With Project Gigaton, Walmart is once again testing the power of an audacious goal to rally support and drive innovation.

Suppliers are responding. “I’ve had company leaders say to me directly, ‘Thank you, we wanted to do this. We weren’t sure this was the right timing. Now that you’ve come out and said it, we’re in,’” says Phillips.

And it’s not just Walmart’s direct supply chain that’s feeling the impact of Project Gigaton. Competitors, says Walmart’s Zach Freeze, are feeling emboldened too.

“At a sustainability conference, a competitor came up to us and said, ‘Oh now that you guys have set this climate target, our executives are all in,’” Freeze says. “Publicly announcing a climate target is now not taboo.”

As for Wrangler, brand president Tom Waldron announced at the Gigaton launch that the company would source 100% renewable energy for all of its owned and operated facilities by 2025. Wrangler is also still preparing an emissions-reduction goal.
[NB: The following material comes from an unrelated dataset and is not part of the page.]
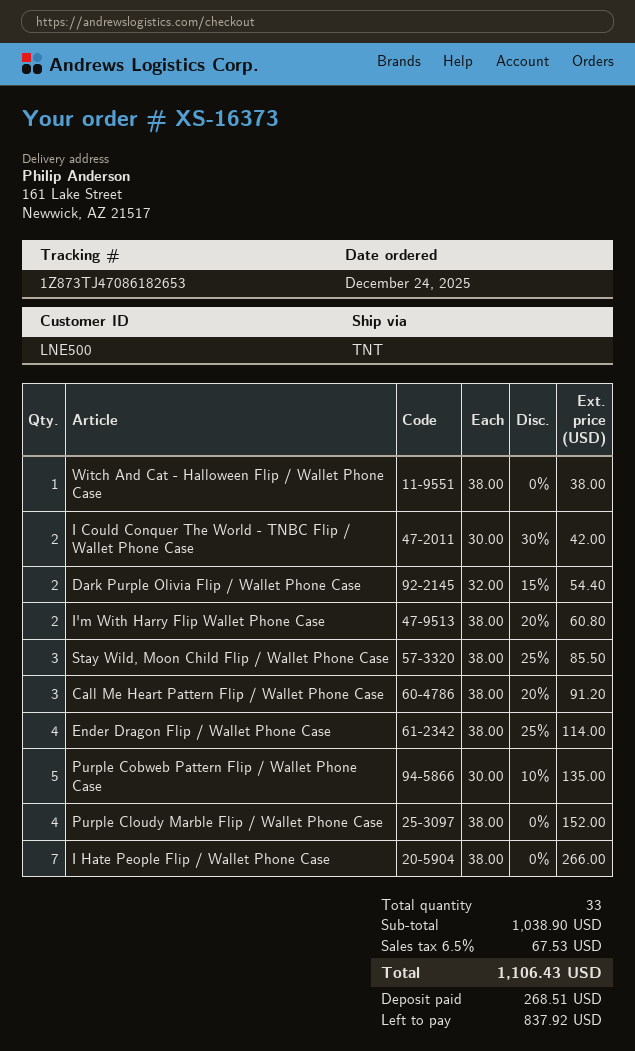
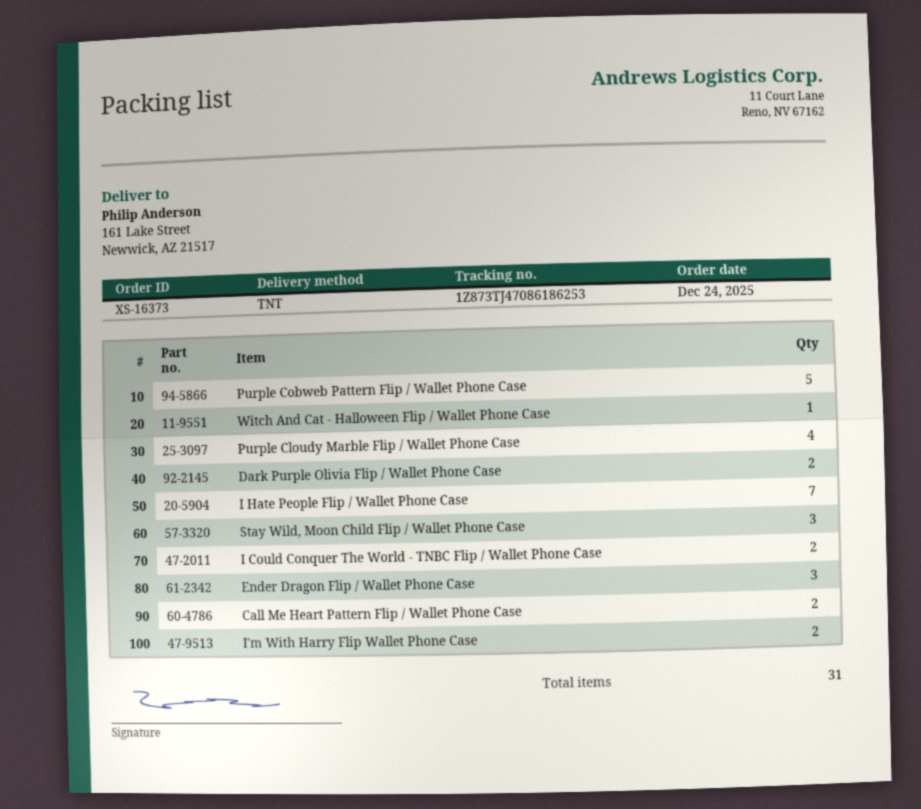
tracking number: 1Z873TJ47086182653 -> 1Z873TJ47086186253
Call Me Heart Pattern Flip / Wallet Phone Case: 3 -> 2
Ender Dragon Flip / Wallet Phone Case: 4 -> 3
total quantity: 33 -> 31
And that’s for all the right reasons. The science on the relation between soil health, farm management, carbon sequestration, and greenhouse gas emissions is still being developed, and Wrangler is working with the Soil Health Institute to figure out how to quantify the outcomes of sustainable soil practices like those on Newby Farm.

For Jerry Allen Newby, the work he’s doing with Wrangler and Walmart makes business sense and is all to the good: “Honestly? It’s saving us money, but on the flip side it’s doing good in a lot of different ways.”